(Items listed in a dataset)
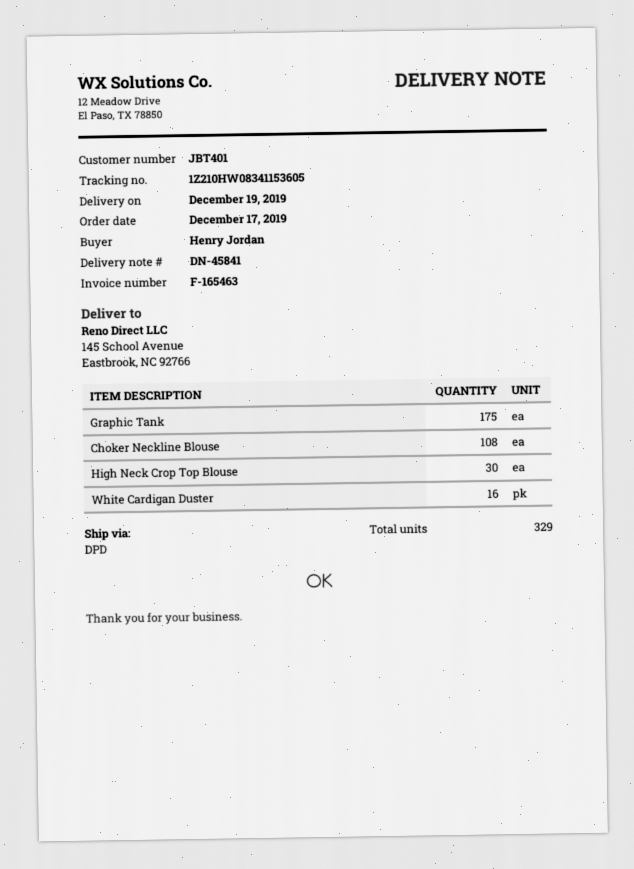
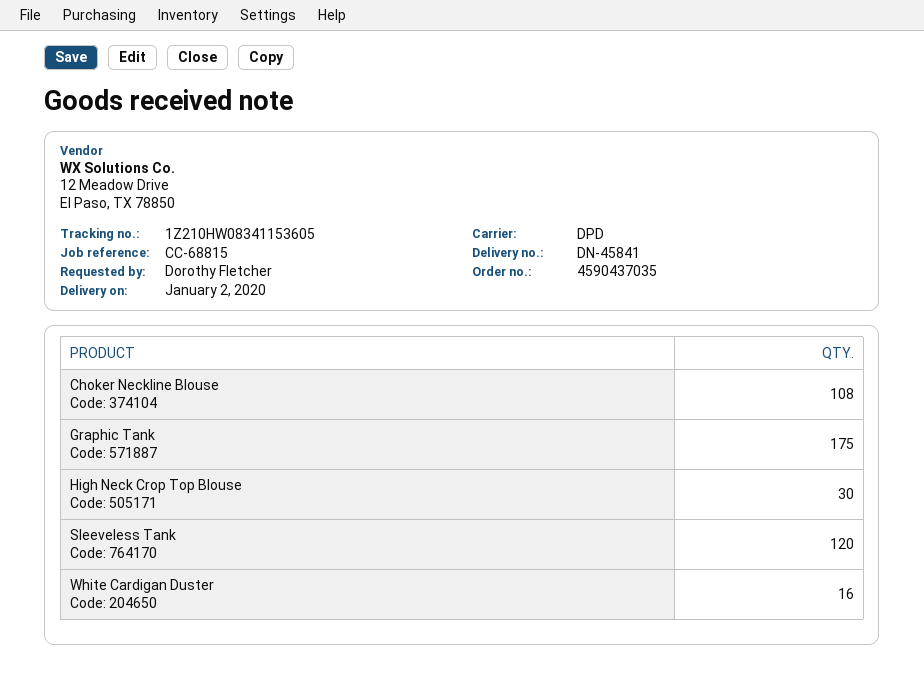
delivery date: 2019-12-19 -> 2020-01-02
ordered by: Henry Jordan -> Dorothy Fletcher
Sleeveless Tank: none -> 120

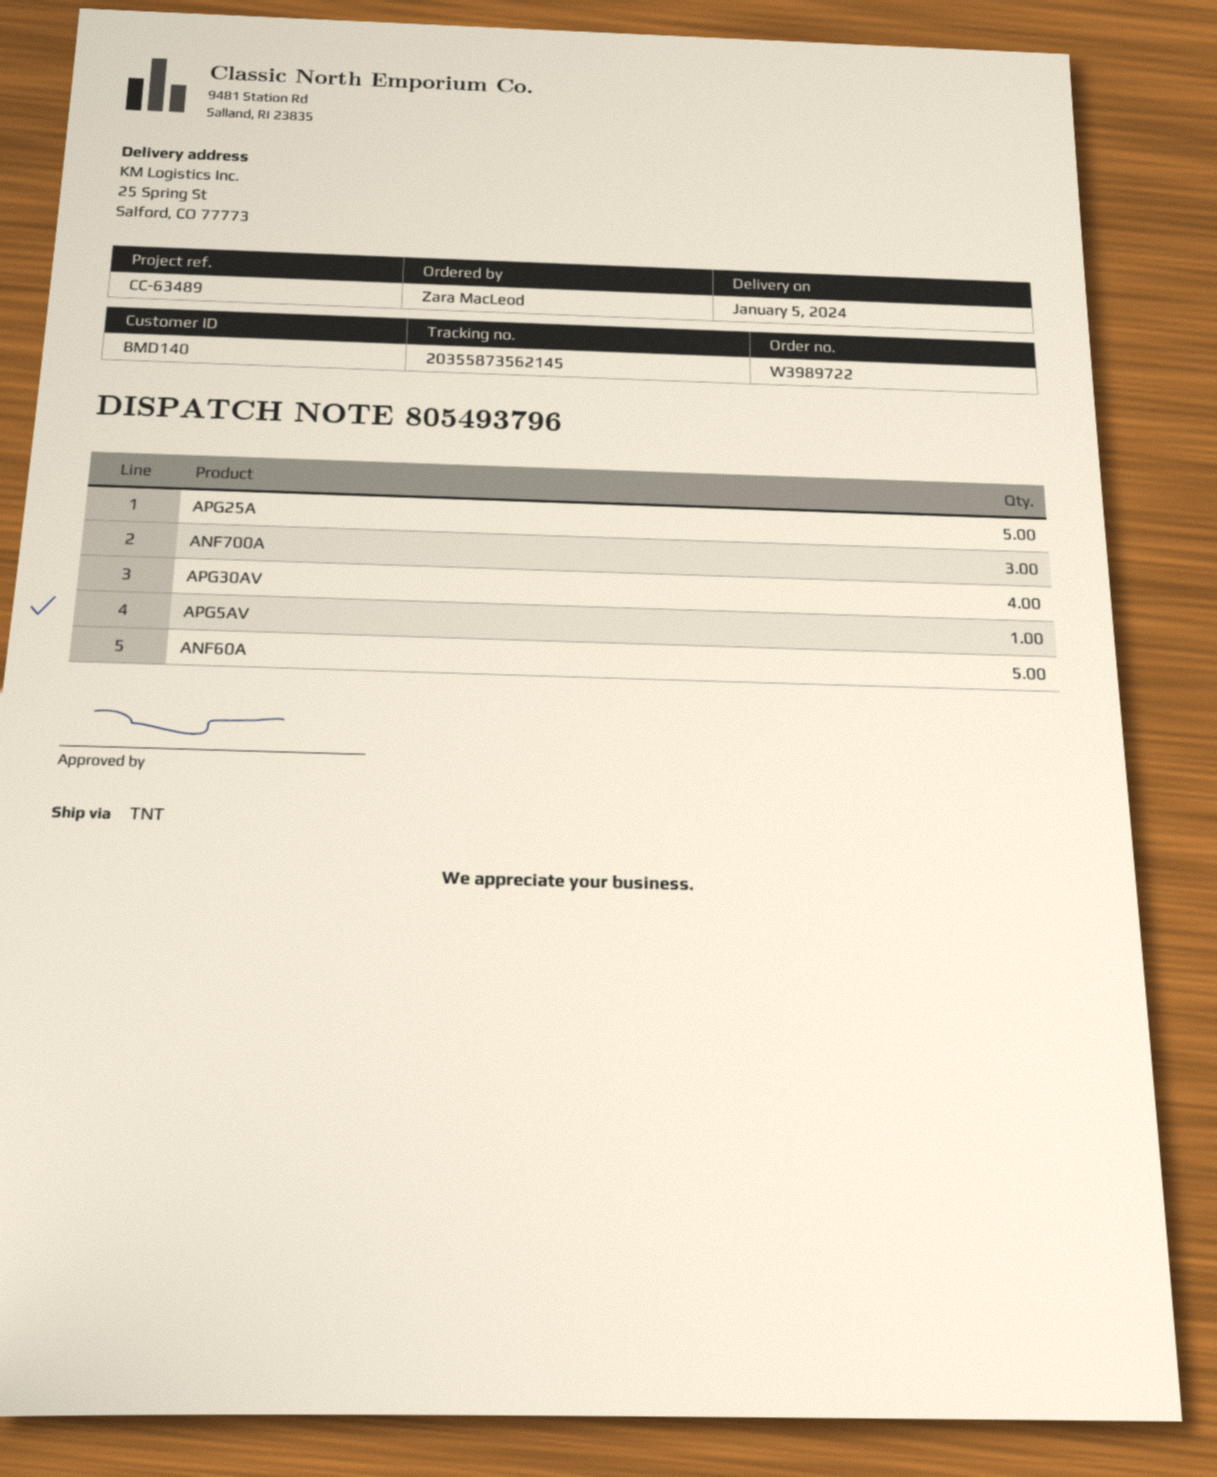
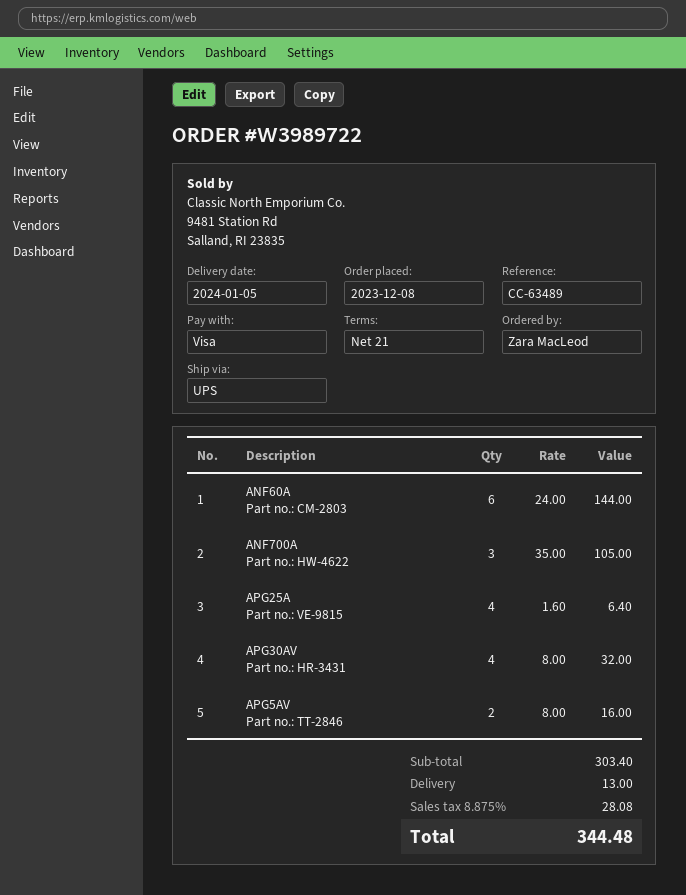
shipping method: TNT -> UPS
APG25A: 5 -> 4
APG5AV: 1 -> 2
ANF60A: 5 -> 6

▶ **Your assignment**: Aside from the pictures, copy all of the entries exactly.

▶ **Result below**:
delivery date: 2019-12-19 -> 2020-01-02
ordered by: Henry Jordan -> Dorothy Fletcher
Sleeveless Tank: none -> 120

shipping method: TNT -> UPS
APG25A: 5 -> 4
APG5AV: 1 -> 2
ANF60A: 5 -> 6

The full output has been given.